Mas o Jaguar XE se destacou.
O XE “comum” era, em quase todos os aspectos, melhor que o Série 3, especialmente nas configurações mais caras. O interior era mais caprichado, o motor mais potente, e até a transmissão automática ZF 8HP de oito marchas — também usada nos BMW modernos — estava melhor ajustada que nos alemães. Para resumir: o XE era mais firme em uma estrada sinuosa do que o Série 3, e seu V6 3.0 com compressor era ainda melhor que os seis-em-linha 3.0 turbo dos bávaros. Outros competidores podiam superar a BMW em uma ou duas áreas, mas não em várias. O Jaguar XE fez isso.
Último Jaguar F-Type (2024)
O F-Type também merece elogios por ter trilhado seu próprio caminho entre os dois gigantes do segmento: o Porsche 911 e o Chevrolet Corvette. As vendas foram relativamente baixas, mas o modelo completava a linha clássica da Jaguar com um ótimo motor V8, câmbio manual e até tração integral.

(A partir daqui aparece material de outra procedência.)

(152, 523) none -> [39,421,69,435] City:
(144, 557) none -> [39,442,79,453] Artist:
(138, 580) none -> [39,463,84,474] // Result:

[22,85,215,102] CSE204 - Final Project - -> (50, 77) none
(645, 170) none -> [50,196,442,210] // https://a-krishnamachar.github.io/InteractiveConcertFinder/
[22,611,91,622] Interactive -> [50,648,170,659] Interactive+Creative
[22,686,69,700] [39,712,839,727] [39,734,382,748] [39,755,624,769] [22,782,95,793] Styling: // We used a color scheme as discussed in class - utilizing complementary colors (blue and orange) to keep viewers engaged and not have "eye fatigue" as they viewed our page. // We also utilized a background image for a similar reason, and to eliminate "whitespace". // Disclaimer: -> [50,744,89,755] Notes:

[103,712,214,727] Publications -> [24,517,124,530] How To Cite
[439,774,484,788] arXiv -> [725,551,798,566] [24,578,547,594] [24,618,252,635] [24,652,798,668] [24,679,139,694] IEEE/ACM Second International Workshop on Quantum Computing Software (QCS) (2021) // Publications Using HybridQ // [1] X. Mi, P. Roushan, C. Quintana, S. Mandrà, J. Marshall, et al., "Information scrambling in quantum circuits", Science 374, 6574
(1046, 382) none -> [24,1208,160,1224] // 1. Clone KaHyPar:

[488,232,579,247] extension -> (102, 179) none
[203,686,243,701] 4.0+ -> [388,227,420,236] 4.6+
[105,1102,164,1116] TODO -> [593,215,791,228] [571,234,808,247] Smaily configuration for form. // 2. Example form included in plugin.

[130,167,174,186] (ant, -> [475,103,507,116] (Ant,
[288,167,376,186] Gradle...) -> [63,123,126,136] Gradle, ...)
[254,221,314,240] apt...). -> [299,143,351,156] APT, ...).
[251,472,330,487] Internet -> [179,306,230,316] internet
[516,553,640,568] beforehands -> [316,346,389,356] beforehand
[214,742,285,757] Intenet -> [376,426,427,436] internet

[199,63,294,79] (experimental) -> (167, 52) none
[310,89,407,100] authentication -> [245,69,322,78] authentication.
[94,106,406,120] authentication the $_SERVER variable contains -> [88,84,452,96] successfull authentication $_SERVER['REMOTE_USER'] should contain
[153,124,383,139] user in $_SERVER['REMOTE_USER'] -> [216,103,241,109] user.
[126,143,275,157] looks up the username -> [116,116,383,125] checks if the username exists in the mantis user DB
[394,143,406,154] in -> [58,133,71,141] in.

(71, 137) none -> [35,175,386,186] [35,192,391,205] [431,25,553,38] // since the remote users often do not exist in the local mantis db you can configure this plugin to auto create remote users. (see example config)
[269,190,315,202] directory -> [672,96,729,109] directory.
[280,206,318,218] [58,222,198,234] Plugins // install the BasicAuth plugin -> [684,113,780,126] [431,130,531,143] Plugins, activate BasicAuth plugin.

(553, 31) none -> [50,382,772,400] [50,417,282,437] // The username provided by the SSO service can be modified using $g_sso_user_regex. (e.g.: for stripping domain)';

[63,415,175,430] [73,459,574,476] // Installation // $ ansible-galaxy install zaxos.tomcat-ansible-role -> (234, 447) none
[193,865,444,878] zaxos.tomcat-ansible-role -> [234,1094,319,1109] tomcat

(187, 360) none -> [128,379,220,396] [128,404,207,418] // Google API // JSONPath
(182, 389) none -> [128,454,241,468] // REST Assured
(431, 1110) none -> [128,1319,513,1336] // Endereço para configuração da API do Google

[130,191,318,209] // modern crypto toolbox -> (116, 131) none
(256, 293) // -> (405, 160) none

Também valem menção os sedãs XF e XJ, ou o I-Pace, que tornaram a linha da Jaguar ainda mais atraente. O showroom da Jaguar (em certo momento) estava cheio de modelos competitivos, voltados para o futuro e genuinamente desejáveis. Não eram apenas notas de rodapé na história da marca, mas carros que competiam ferozmente em seus respectivos segmentos e, muitas vezes, surpreendiam.
E agora tudo se foi. Assim, do nada. Puf!
A decisão de montar essa robusta linha de modelos foi um risco que não compensou financeiramente, e agora a JLR reorganiza a Land Rover em nome da lucratividade, assumindo outro grande risco com a Jaguar. A companhia está reagindo a uma aposta fracassada com outra: a Jaguar se tornará totalmente elétrica e subirá um degrau no mercado para competir com Bentley e Porsche. Enquanto faz isso, a JLR observa a Lotus tentar — talvez em vão — fazer exatamente a mesma coisa.
Não consigo pensar em outra fabricante que tenha tido uma década mais interessante do que a Jaguar. A marca é, simultaneamente, uma relíquia do século 20 — hoje não muito mais que um chamativo enfeite de capô — e uma empresa que já foi impossível de ignorar. Desde 2010, subiu rapidamente, competiu com as melhores e agora volta à estaca zero. Para se ter uma ideia, todo esse ciclo de ascensão e queda da Jaguar durou o mesmo que a quarta geração da Ram 1500 (DS). O tempo de uma geração.
De certa forma, tudo faz sentido. A Jaguar não evoluiu lentamente para os anos 2010 como outras marcas tradicionais, em vez disso, explodiu na década com vários novos modelos ousados. É justo dizer agora que essa aposta falhou — afinal, a empresa não fez dinheiro. Mas a ambição da Jaguar definiu uma década inteira do automóvel. Assim como seu fracasso.